Chronicles of the Long Shot Farm

Small Batch Wine Experiments

Over the last couple of weeks, we have been experimenting with some non-grape based wines.  We have always made wines from fruits other than grapes – actually that is how we got started.  Our first wines were blackberry, strawberry, cherry and peach.  But then we concentrated on learning to grow grapes and making grape wine.  We do blend our grape wines with fruit wines for certain blends, for example, our Bow and Arrow is a blend of Chambourcin and Blackberry wine, and our Summer Blend is a blend of Vidal Blanc and Apple wine.  But these current experimental batches are new to us.

Dandelion Wine:
During the first weeks of April, we picked the yellow petals off dandelions.  The recipes we found varied from 2 cups per gallon of water to 1 gallon of petals per gallon of water, and every ratio in between.  We opted for a 1:2 ration, so 8 cups of dandelion petals per gallon of water.  After about three weeks, we had picked  56 cups of petals – enough for a seven gallon trial batch!  We froze the petals right after picking, in small freezer bags marked with the number of cups.
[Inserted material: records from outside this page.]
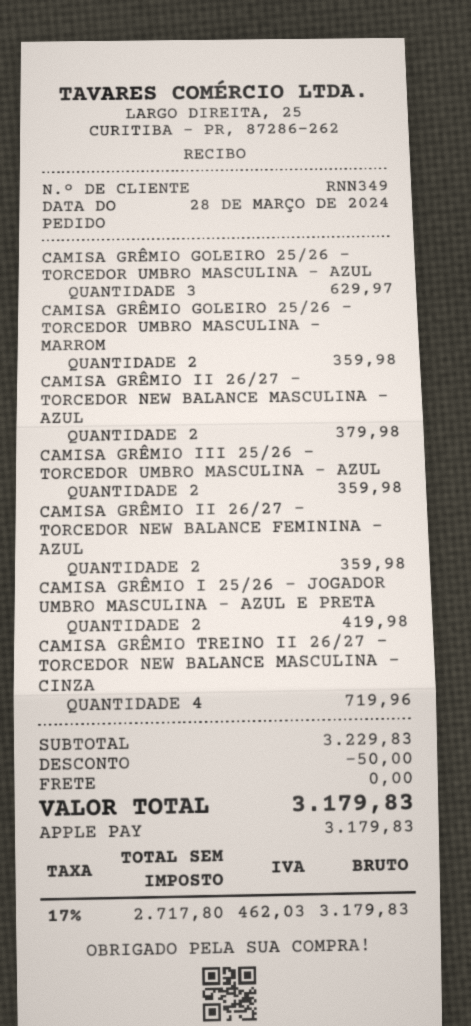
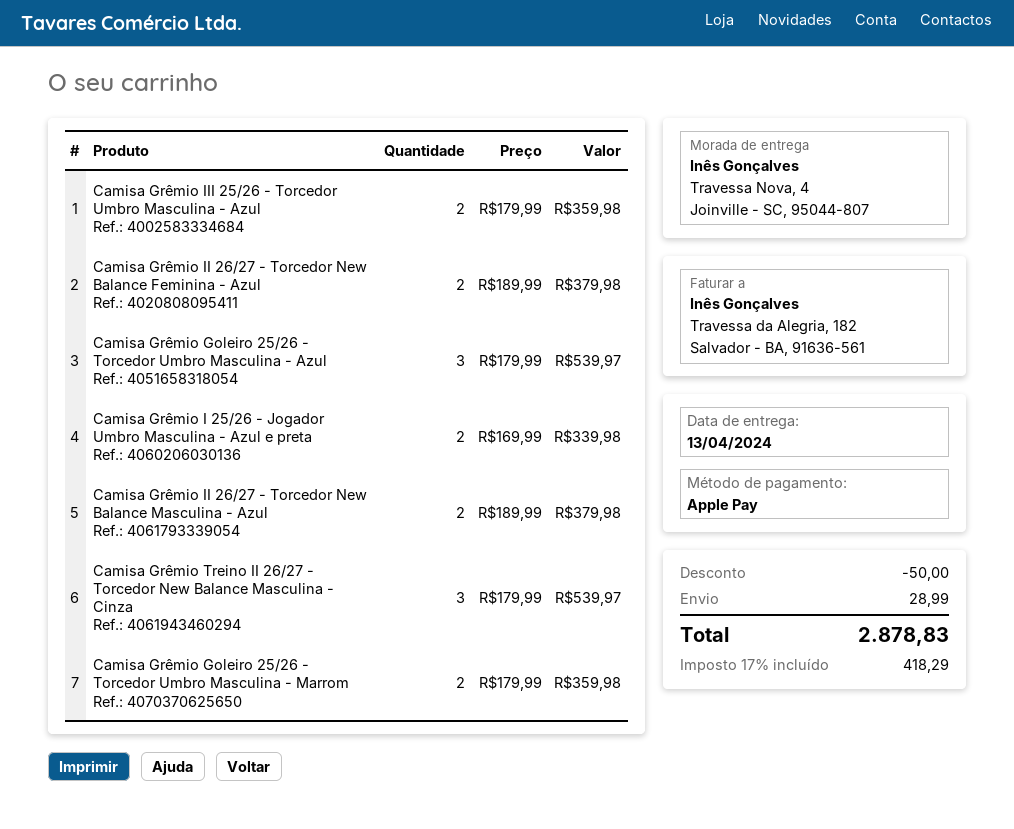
CAMISA GRÊMIO GOLEIRO 25/26 - TORCEDOR UMBRO MASCULINA - AZUL: 3 for 629.97 -> 3 for 539.97
CAMISA GRÊMIO II 26/27 - TORCEDOR NEW BALANCE FEMININA - AZUL: 2 for 359.98 -> 2 for 379.98
CAMISA GRÊMIO I 25/26 - JOGADOR UMBRO MASCULINA - AZUL E PRETA: 2 for 419.98 -> 2 for 339.98
CAMISA GRÊMIO TREINO II 26/27 - TORCEDOR NEW BALANCE MASCULINA - CINZA: 4 for 719.96 -> 3 for 539.97
shipping: 0.00 -> 28.99
tax: 17% = 462.03 -> 17% = 418.29
total: 3179.83 -> 2878.83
As with any of the blossom wines, you basically make a strong “tea”, to extract the flavors and aromas of the flowers. So we used our large pressure canners to bring about 8 gallons of water to a full boil.  We did not have a large enough container to make this”tea” in, so we used two fermentation buckets from our home-winemaking days.  We did this initial step in our kitchen, not the winery, since we needed a stove.   Each bucket had a finely woven fermentation bag with the 28 cups of pedals, which we covered with 3.5 gallons of boiling water.  We then added the required amount of sugar – which brought the total volume up another half gallon –  and let the mixture steep.  We did measure  Brix, pH and TA and made some slight adjustments.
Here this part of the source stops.